Información publicada en la página 67 de la sección de Espectáculos de la edición impresa del día 09 de mayo de 2012 VER ARCHIVO (.PDF)
Porque de ideales se trata, si hablamos del Athletic. «La fe en el Athletic es más o menos igual que tener fe en Dios. Pero las fes son peligrosas, pueden llevar a locuras, como la que está sucediendo con la final de Bucarest [hoy] o al fanatismo», explica Pinilla. Eso sí, lo hace con la insignia de oro del Athletic en la solapa de la chaqueta. Dedicando el libro a los futbolistas a los que adoró en su infancia y añorando al niño que descubre la catedral futbolística bilbaína de la mano del padre (esa edad inolvidable a la que se refiere el título de la novela).

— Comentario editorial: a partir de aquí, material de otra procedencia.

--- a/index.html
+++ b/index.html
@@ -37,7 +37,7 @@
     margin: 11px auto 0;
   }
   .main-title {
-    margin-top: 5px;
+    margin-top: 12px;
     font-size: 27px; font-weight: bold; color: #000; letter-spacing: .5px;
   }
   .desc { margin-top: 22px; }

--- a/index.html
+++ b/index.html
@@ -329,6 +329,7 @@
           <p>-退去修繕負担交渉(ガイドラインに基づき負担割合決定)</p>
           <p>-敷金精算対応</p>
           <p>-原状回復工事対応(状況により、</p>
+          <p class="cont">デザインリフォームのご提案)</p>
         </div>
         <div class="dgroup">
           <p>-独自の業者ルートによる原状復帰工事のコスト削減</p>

Fútbol, religión... y nacionalismo. Pinilla retrata a unos directivos de un peneuvismo resistencial y beato. «El nacionalismo siempre ha mandado en el Athletic», cree. ¿Un nacionalismo deportivo más incluyente que el político? El autor de la trilogía Verdes valles, colinas rojas, que se define «no nacionalista, y tampoco antinacionalista», puntualiza: «Nos aceptan a todos. Pero no ha habido ocasión de ponerles a prueba. Yo mismo creo que se me acepta como novelista en Euskadi. Pero cuando llegó una acción crucial, me dieron la espalda. Ninguno de aquellos vecinos de Getxo que dicen que me quieren se acercó para decirme nada. Te aguantan, te consienten que vivas». Habla, claro, de la bomba que le obligó a cerrar su revista Galea.

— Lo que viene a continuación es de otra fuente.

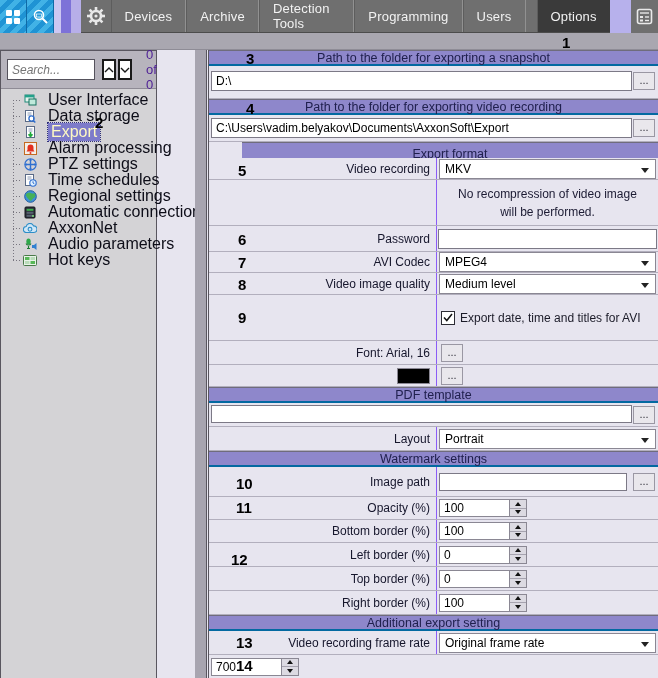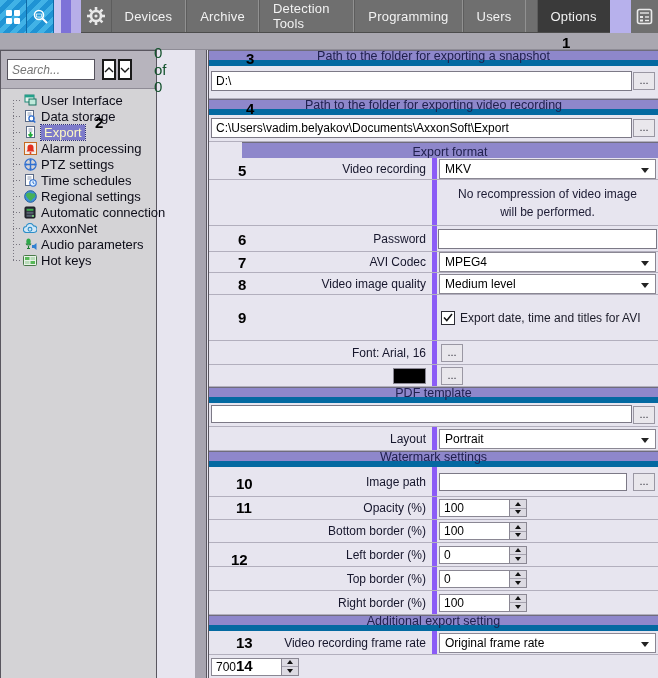--- a/index.html
+++ b/index.html
@@ -32,7 +32,7 @@
   #search-input { width:88px; height:21px; border:1px solid #55525c; background:#fff; font-style:italic; color:#777; font-size:12px; padding:0 4px; outline:none; font-family:"Liberation Sans",sans-serif; }
   .nav-btn { width:20px; height:21px; background:#fff; border:2px solid #1a1a1a; display:flex; align-items:center; justify-content:center; margin-left:2px; }
   .nav-btn:first-of-type { margin-left:7px; }
-  #match-counter { margin-left:22px; color:#14532d; font-size:15px; }
+  #match-counter { margin-left:14px; color:#4c1d95; font-size:13px; }
   #tree { position:relative; padding-top:3px; }
   #tree-line { position:absolute; left:12px; top:11px; height:160px; width:1px; background:repeating-linear-gradient(to bottom,#77757f 0 1px,transparent 1px 3px); }
   .titem { position:relative; height:16px; display:flex; align-items:center; padding-left:22px; }

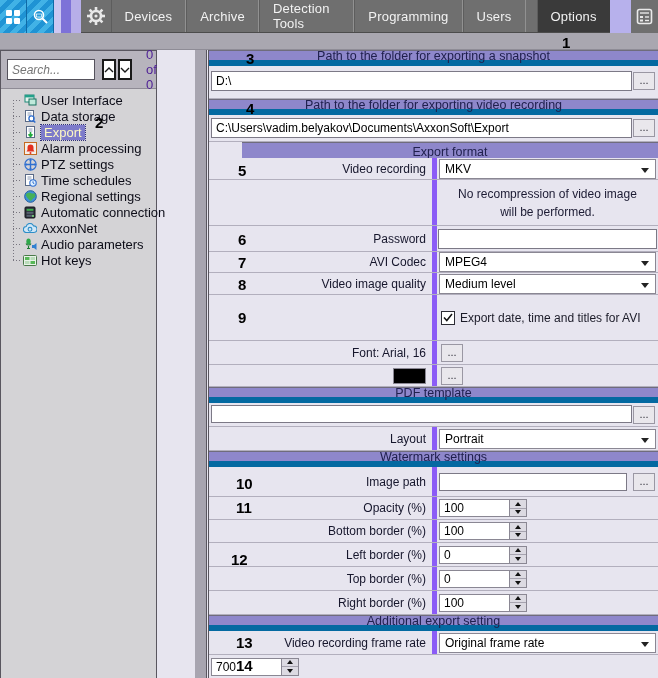--- a/index.html
+++ b/index.html
@@ -43,7 +43,7 @@
 
   
   #main { position:absolute; left:208px; top:50px; width:450px; height:628px; background:#e7e5ef; border-left:1px solid #59565f; }
-  .hdr { position:absolute; left:0; right:0; background:#8e87cb; border-top:1px solid #6f6c7c; border-bottom:6px solid #0369a1; display:flex; align-items:center; justify-content:center; color:#20204e; font-size:12.5px; }
+  .hdr { position:absolute; left:0; right:0; background:#8e87cb; border-top:1px solid #6f6c7c; border-bottom:2px solid #0369a1; display:flex; align-items:center; justify-content:center; color:#20204e; font-size:12.5px; }
   .row { position:absolute; left:0; right:0; display:flex; border-bottom:1px solid #b2afbd; background:#e7e5ef; }
   .row .lbl { flex:0 0 228px; display:flex; align-items:center; justify-content:flex-end; padding-right:6px; color:#16162c; }
   .row.split .lbl { border-right:5px solid #8b5cf6; }

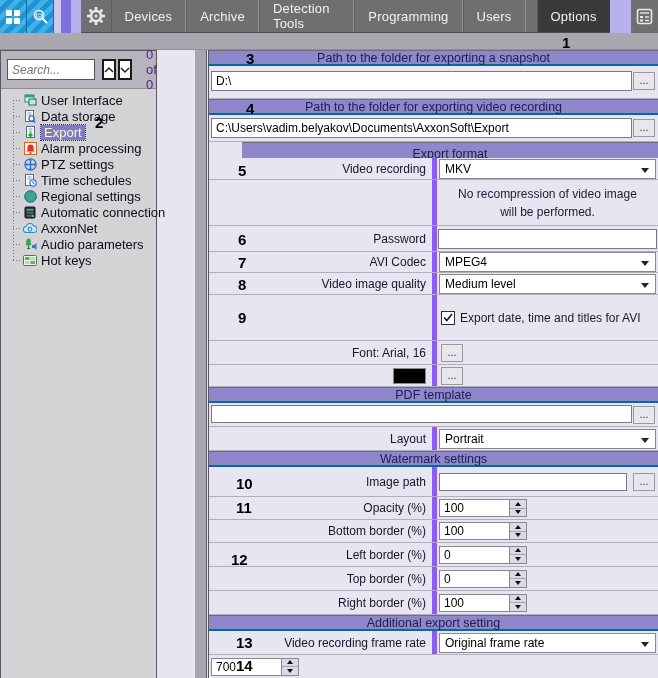--- a/index.html
+++ b/index.html
@@ -38,7 +38,7 @@
   .titem { position:relative; height:16px; display:flex; align-items:center; padding-left:22px; }
   .titem::before { content:""; position:absolute; left:12px; top:8px; width:9px; height:1px; background:repeating-linear-gradient(to right,#77757f 0 1px,transparent 1px 3px); }
   .ticon { width:14px; height:13px; margin-right:4px; flex:0 0 14px; display:flex; align-items:center; justify-content:center; }
-  .tlabel { font-size:13px; color:#0d0d18; white-space:nowrap; }
+  .tlabel { font-size:16px; color:#0d0d18; white-space:nowrap;margin-left:7px; }
   .titem.selected .tlabel { background:#7d7bca; color:#fef9c3; outline:1px dotted #2f2f7a; padding:0 3px; }
 
   

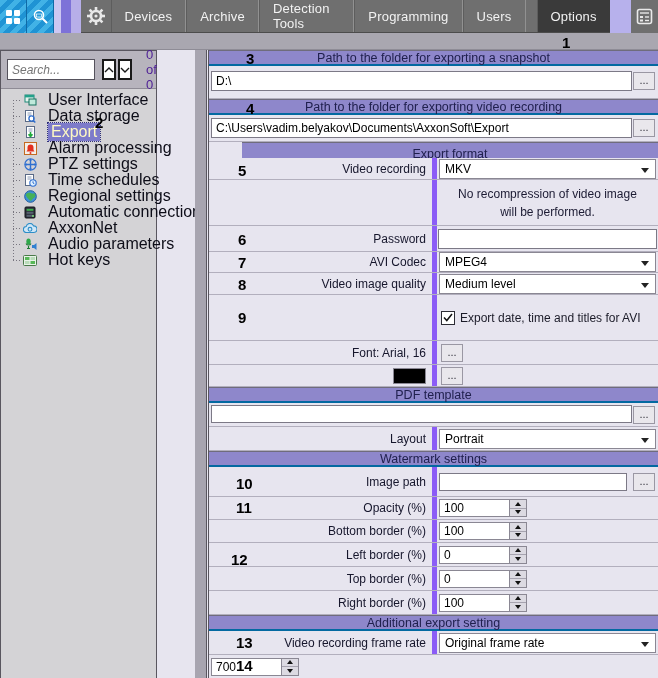--- a/index.html
+++ b/index.html
@@ -46,7 +46,7 @@
   .hdr { position:absolute; left:0; right:0; background:#8e87cb; border-top:1px solid #6f6c7c; border-bottom:2px solid #0369a1; display:flex; align-items:center; justify-content:center; color:#20204e; font-size:12.5px; }
   .row { position:absolute; left:0; right:0; display:flex; border-bottom:1px solid #b2afbd; background:#e7e5ef; }
   .row .lbl { flex:0 0 228px; display:flex; align-items:center; justify-content:flex-end; padding-right:6px; color:#16162c; }
-  .row.split .lbl { border-right:5px solid #8b5cf6; }
+  .row.split .lbl { border-right:1px solid #8b5cf6; }
   .row .ctl { flex:1; display:flex; align-items:center; position:relative; }
   .txt-input { border:1px solid #7c7986; background:#fff; height:20px; font-size:12px; color:#000; padding:0 4px; outline:none; font-family:"Liberation Sans",sans-serif; }
   .browse-btn { width:22px; height:18px; background:#e9e7ec; border:1px solid #9a97a3; color:#33323c; font-size:11px; line-height:10px; display:flex; align-items:flex-end; justify-content:center; padding-bottom:4px; }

LA «HEREJÍA» / A Pinilla le preocupaba que a la familia de Zarra le molestase la única «herejía» del libro, hurtarle el gol del 43. Ayer, en el estadio de San Mamés, Manu Lezama, hijo del portero en aquella final, le trajo la mar de contento un cuadernillo de fotos de ese día. Y la hija del delantero, Carmen Zarra, lo tranquilizó. Le pasó por el móvil a su madre, Carmentxu, que bendijo el libro. «Me he quitado un peso de encima», suspiró el novelista.

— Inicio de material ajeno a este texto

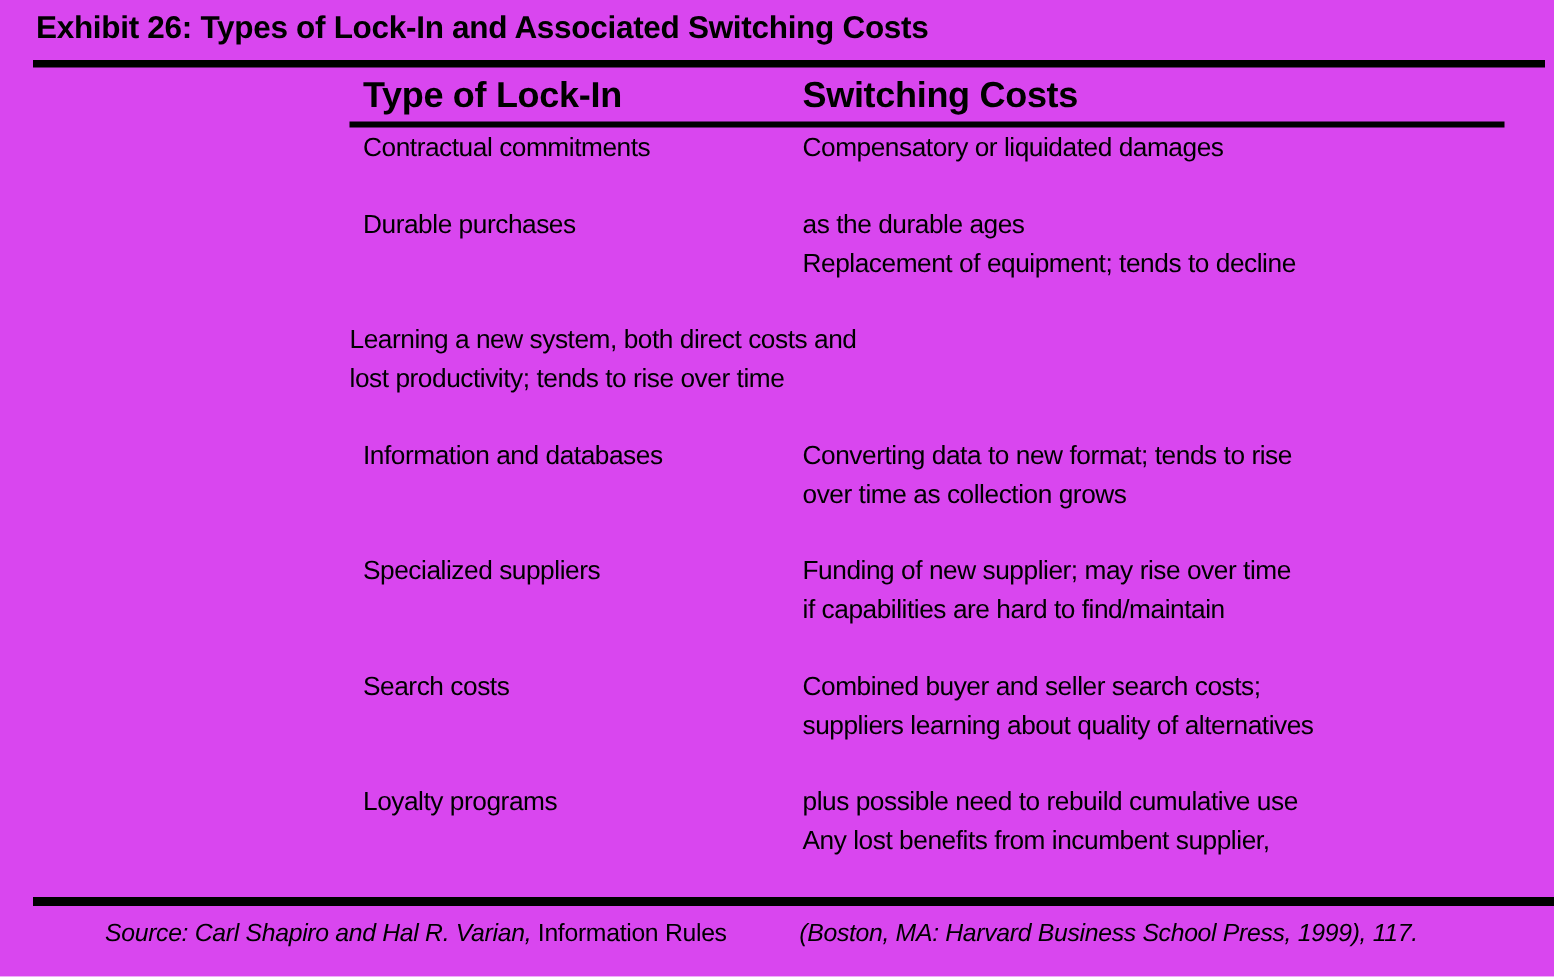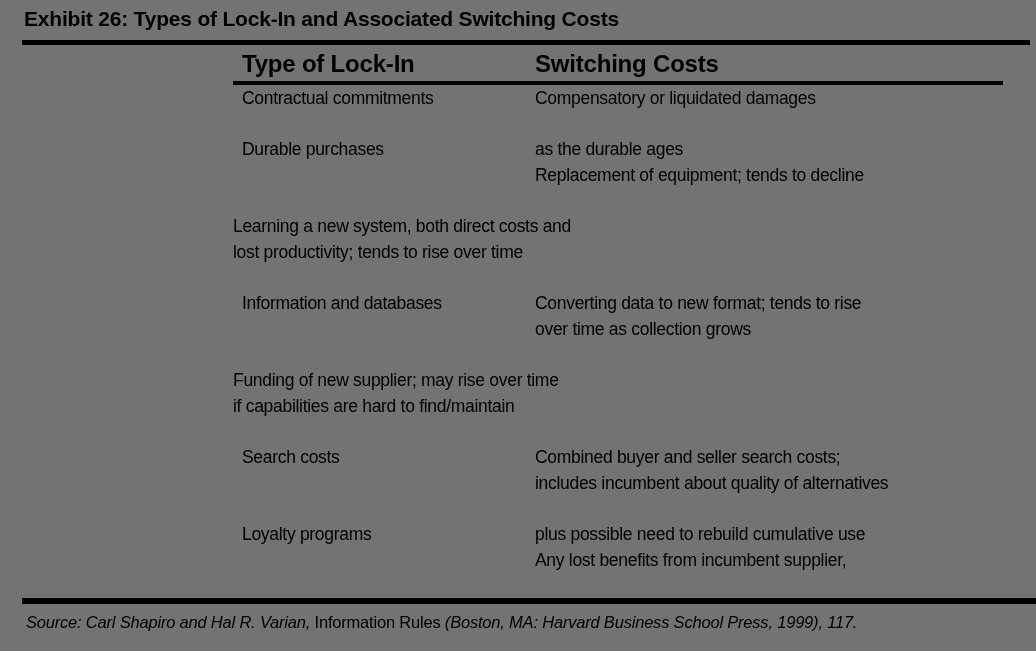--- a/index.html
+++ b/index.html
@@ -7,7 +7,7 @@
     position: relative;
     width: 1036px;
     height: 651px;
-    background: #737373;
+    background: #d946ef;
     color: #000000;
     font-family: "Liberation Sans", sans-serif;
     overflow: hidden;

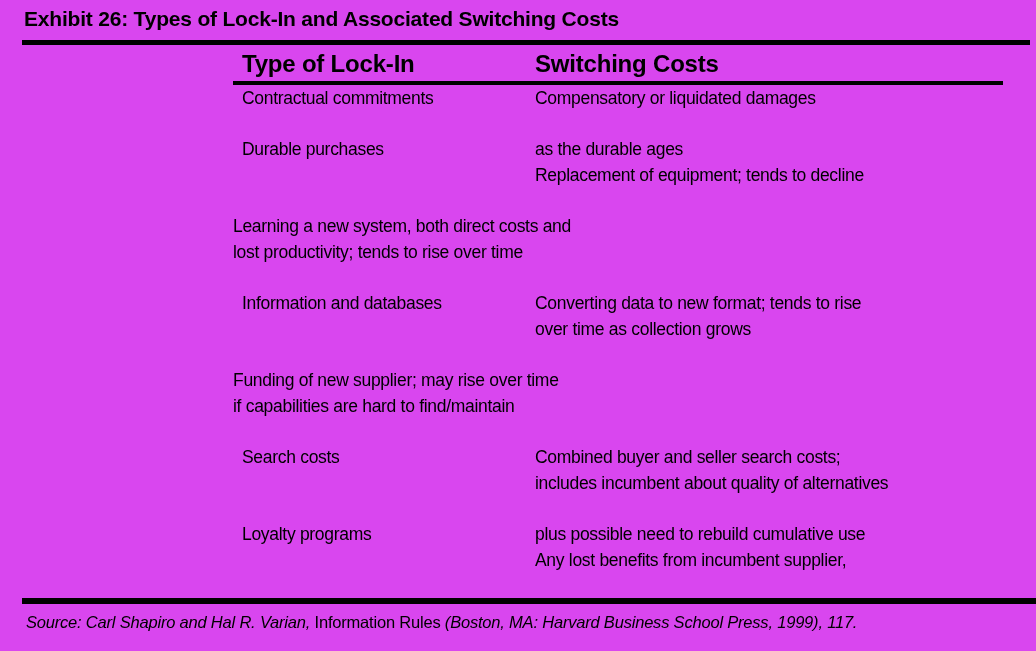--- a/index.html
+++ b/index.html
@@ -112,6 +112,7 @@
       </div>
 
       <div class="trow">
+        <div class="col1">Specialized suppliers</div>
         <div class="col2">
           <div>Funding of new supplier; may rise over time</div>
           <div>if capabilities are hard to find/maintain</div>

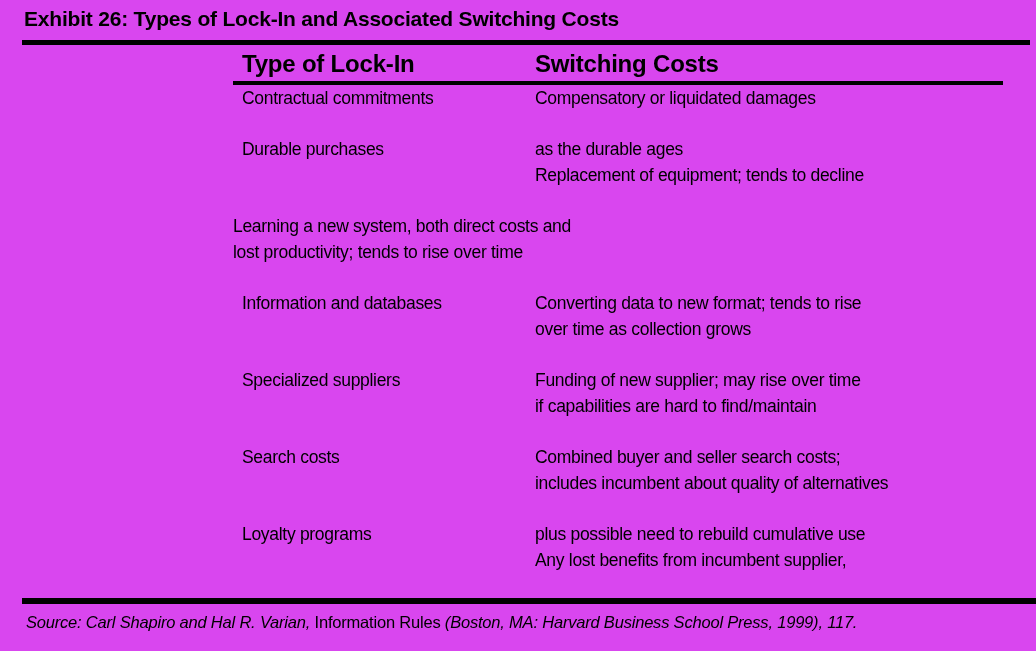--- a/index.html
+++ b/index.html
@@ -123,7 +123,7 @@
         <div class="col1">Search costs</div>
         <div class="col2">
           <div>Combined buyer and seller search costs;</div>
-          <div>includes incumbent about quality of alternatives</div>
+          <div>suppliers learning about quality of alternatives</div>
         </div>
       </div>
 

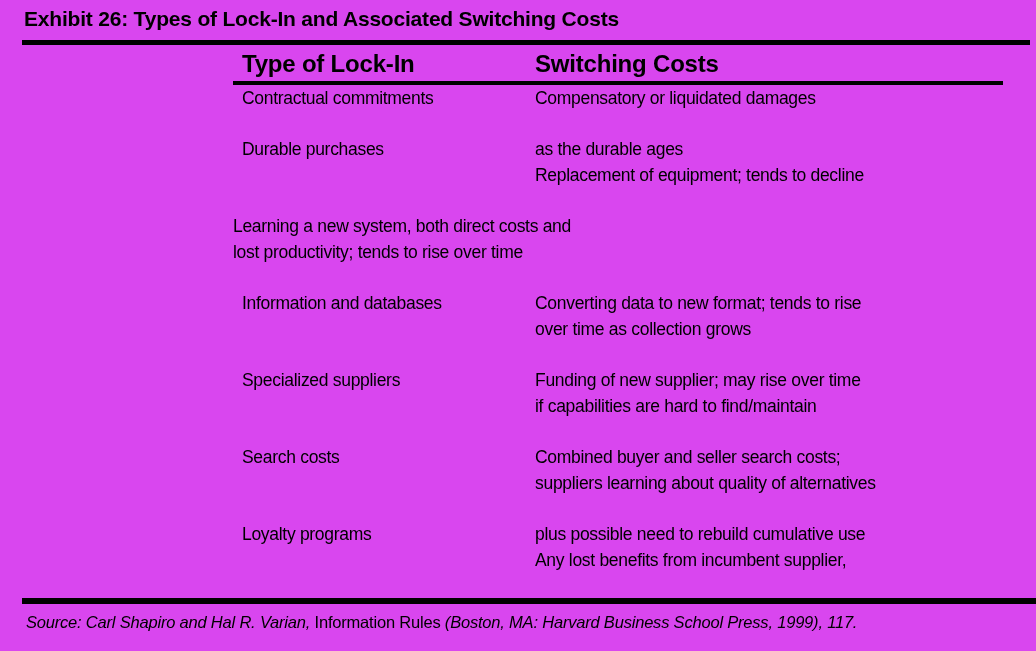--- a/index.html
+++ b/index.html
@@ -62,7 +62,7 @@
     letter-spacing: -0.2px;
     white-space: nowrap;
   }
-  .it { font-style: italic; }
+  .it { font-style: italic; margin-left: 44px; }
 </style>
 </head>
 <body>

La otra preocupación de Pinilla es cómo se tomarán los de Marca que el diario sea el villano de la novela. En plena campaña para devaluar los triunfos vascos, el rotativo alimenta tercamente las sospechas de que ganaron con un gol ilegal y pretende sobornar al futbolista para que lo confiese. Vamos, que hay cosas que no cambian.
TRAICIONARSE A UNO MISMO / Y por cierto: el dilema de Souto, elegir entre la pobreza digna o poner la mano y tragar, ¿no tiene algún parecido con la elección que hizo el escritor de retirarse del mercado editorial durante dos décadas tras una humillante experiencia en el Premio Planeta de 1971? Se remueve incómodo. «Yo no puedo hablar de esto. Diga lo que le parezca. Pero no se olvide de que todos nos traicionamos a nosotros mismos, cada día». Es la pregunta del libro. ¿Lo hará Souto?